El Gobierno consiguió aire en el Senado, pero la caída del PBI y la suba del desempleo golpean el relato libertario. La obsesión por los indicadores choca con los números incómodos, mientras crecen las tensiones internas y se mueve la oposición.

La línea que divide lo político de lo económico suele ser demasiado delgada. ¿La suba del desempleo es un problema político o económico? ¿Se puede escindir la suma o la resta de aliados parlamentarios de la salud de la economía? Las variables se cruzan, dialogan y terminan por configurar un mapa único.
Máxime cuando el Gobierno ató buena parte de su éxito político a que determinadas planillas cierren en verde. El proyecto de La Libertad Avanza es, ante todo, una serie de objetivos económicos. El mismísimo Presidente, que soslaya y delega la política, tardó en entender que muchas veces ambas cuestiones van de la mano.
Por lo pronto, si el ámbito de la política por excelencia es el Congreso, el Gobierno encontró esta semana un respiro con una doble victoria en el Senado: la sanción de la Ley de Inocencia Fiscal II y la media sanción de la Ley de Biocombustibles, una iniciativa propia que eleva los cortes de biodiésel y bioetanol y recoge un viejo reclamo de las provincias.
Pero las planillas mostraron otra realidad. La caída del PBI en el segundo trimestre y la suba del desempleo encendieron luces de alarma y chocaron contra el empecinamiento presidencial por presentar las bondades del modelo a fuerza de estadísticas.
Milei suele repetir ante los propios, también en las reuniones de Gabinete, que todo marcha acorde al plan. Las supuestas tensiones económicas, sostiene, no sólo no existen sino que son amplificadas sin fundamento por los medios. En Casa Rosada incluso dedica largas explicaciones a sus funcionarios sobre cómo responderles a los periodistas. Una suerte de media coach presidencial que algunos ministros escuchan con sorpresa.
“Datos, respondan con datos”, es una de sus máximas. El problema aparece cuando los datos son malos y ni siquiera la interpretación más benévola alcanza para acomodarlos.
Cuando la planilla manda
Hay una vieja teoría de las ciencias sociales que acaso sirva para explicar parte del dilema. Es la ley de Campbell, formulada por el psicólogo estadounidense Donald Campbell: cuanto más se utiliza un indicador cuantitativo para tomar decisiones, mayor es la presión para distorsionarlo y más probable es que termine corrompiendo el proceso que pretendía medir.
Dicho de otro modo: cuando la gestión se ordena alrededor de una planilla, existe el riesgo de que la planilla termine sustituyendo a la realidad. No porque los números sean falsos, sino porque el cumplimiento de determinados indicadores puede convertirse en un objetivo en sí mismo y perder de vista aquello que originalmente buscaban representar.
Algo de eso atraviesa al Gobierno. Milei convirtió el equilibrio fiscal, la inflación, el riesgo país, las reservas y el crecimiento en parámetros centrales para evaluar su administración. La dificultad aparece cuando esos indicadores no avanzan en la misma dirección. O cuando detrás de una cifra positiva asoman otras que complican el cuadro.
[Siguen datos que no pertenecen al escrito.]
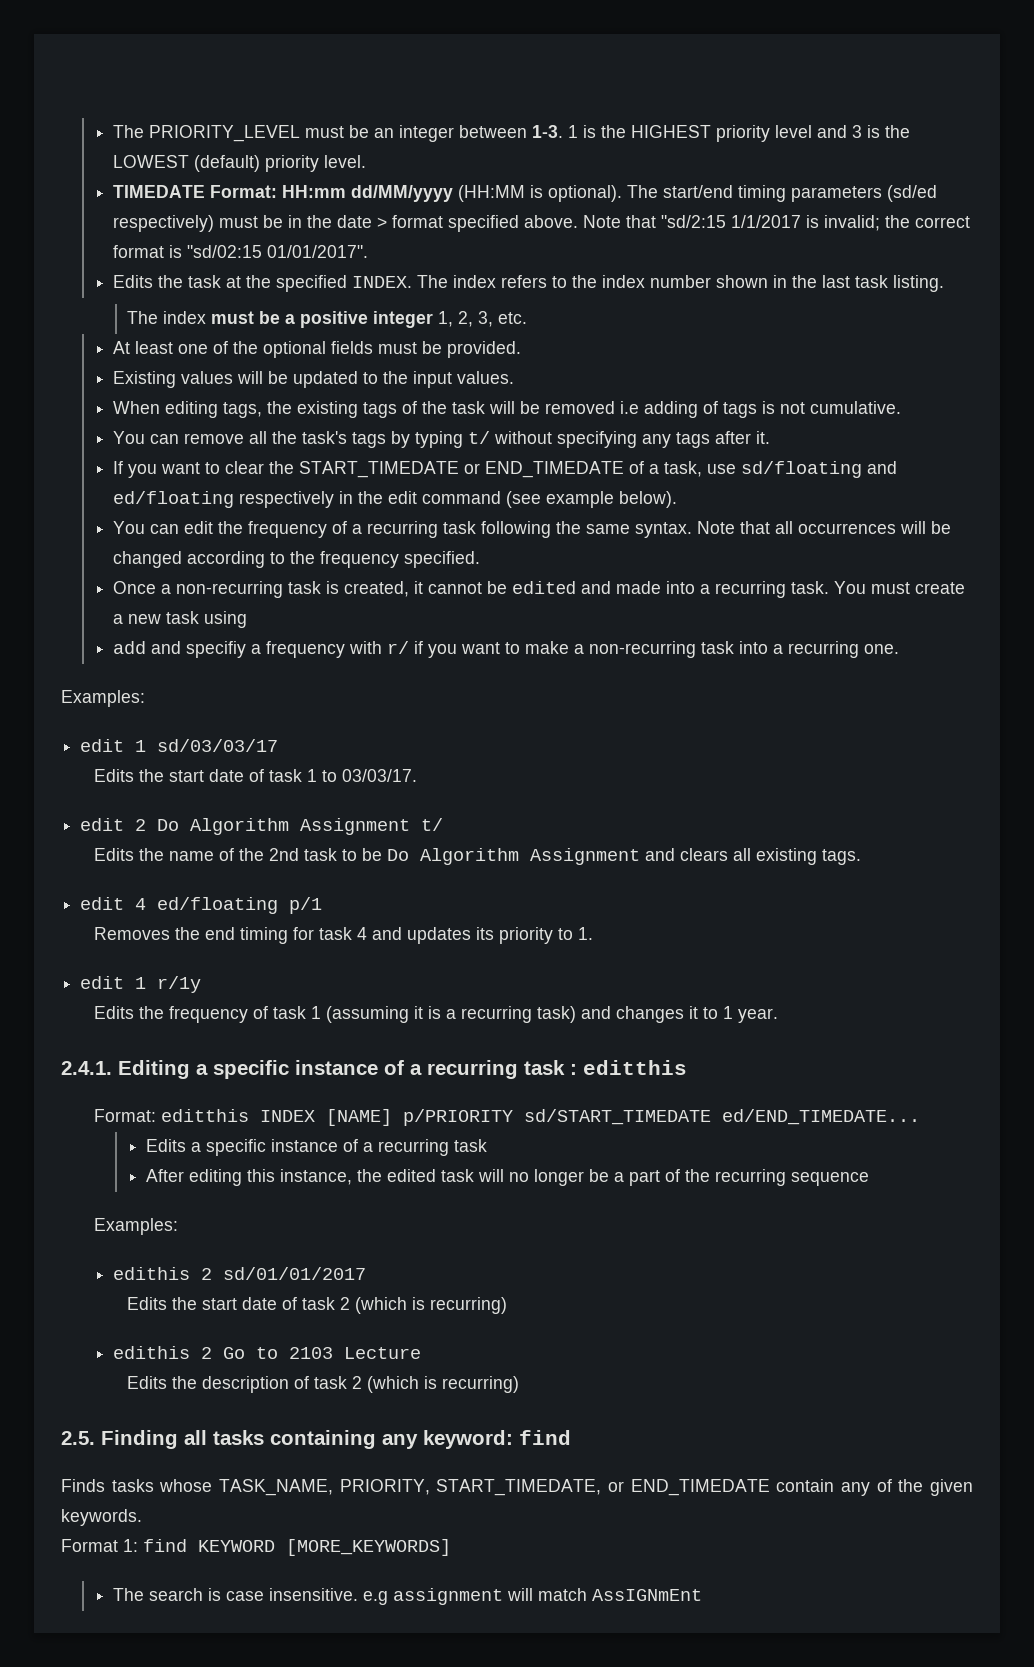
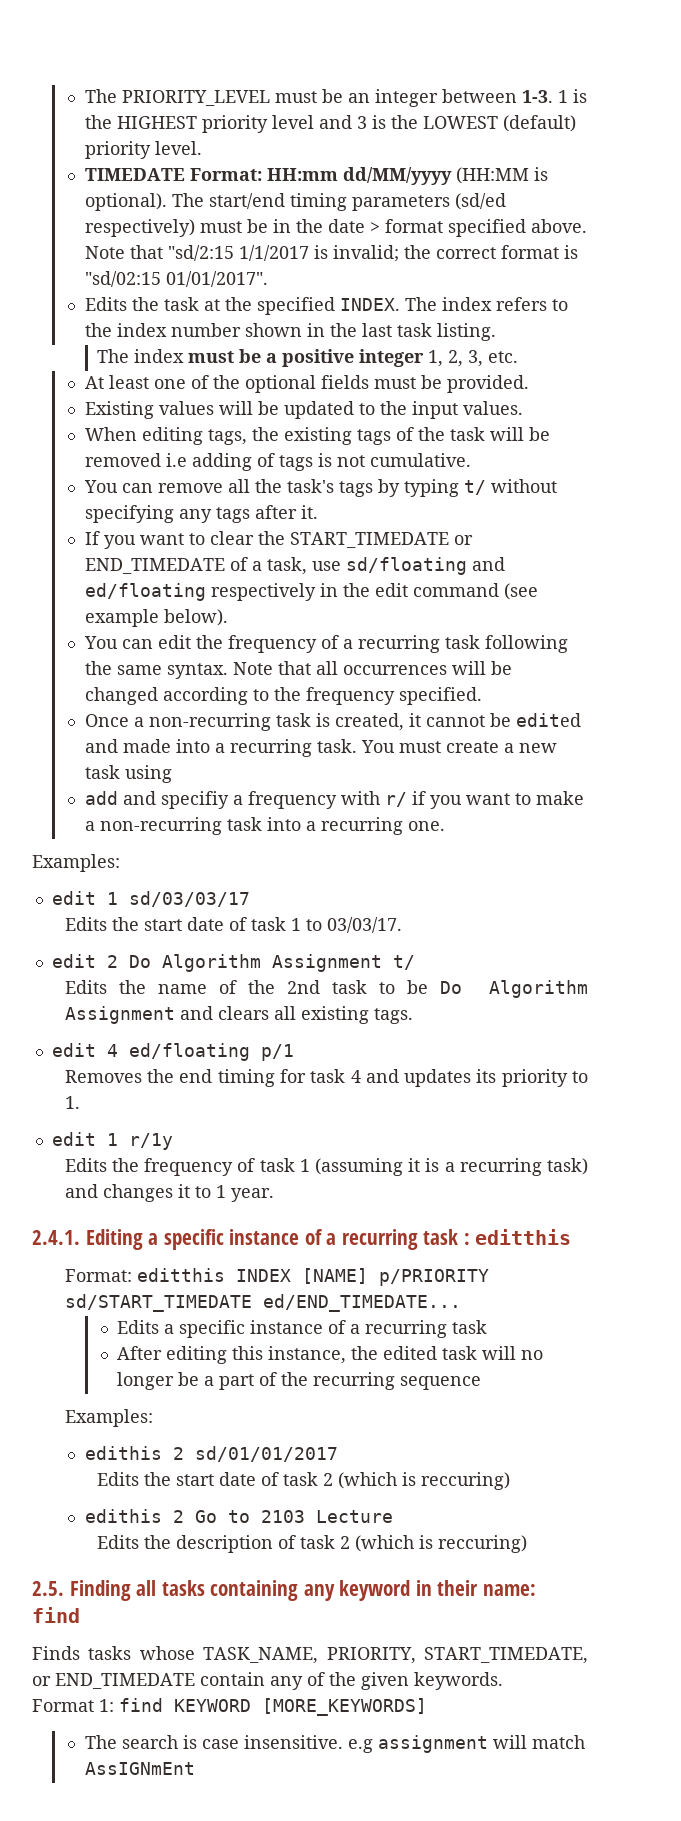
[429,1297,507,1314] recurring) -> [421,1472,511,1490] reccuring)
[441,1376,519,1393] recurring) -> [438,1535,528,1553] reccuring)
[423,1430,513,1449] keyword: -> [339,1580,536,1601] keyword in their name:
El descenso del PBI se explica, principalmente, por la baja del consumo; baja que el propio Milei niega con posteos y reposteos de shoppings llenos, imágenes a las que en algún caso se les notaron las costuras de la inteligencia artificial. Lo propio hacen algunos de sus ministros, en busca del condescendiente retuit presidencial ante cada gesto de obsecuencia.
Mercado de San Telmo…
Parece que el consumo vive la depresión más loca de la historia…
CIAO! pic.twitter.com/XBAb8ZefCl — Javier Milei (@JMilei) September 19, 2026
El desempleo, en tanto, volvió a niveles que obligan a remontarse hasta 2021, todavía en pandemia, para encontrar guarismos superiores al 7,9%. El dato se encadena con otro conocido una semana antes: la industria sufrió su peor caída en 16 meses. Todo lo mencionado son datos oficiales.
Así, la ley de Campbell empieza a sobrevolar la gestión libertaria. El Gobierno alardea de la creación de puestos de trabajo, aunque el desglose muestra el peso creciente de la informalidad frente al empleo asalariado registrado. El consumo “vuela”, pero parte de ese movimiento responde al gasto en tarifas y transporte, mientras otros rubros muestran retrocesos. El consumo de carne cayó más de 9% en agosto, por citar apenas un ejemplo.
La necesidad de exhibir resultados numéricos positivos termina por construir un sistema repleto de asteriscos, por momentos alejado de la realidad, que termina degradando el objetivo inicial.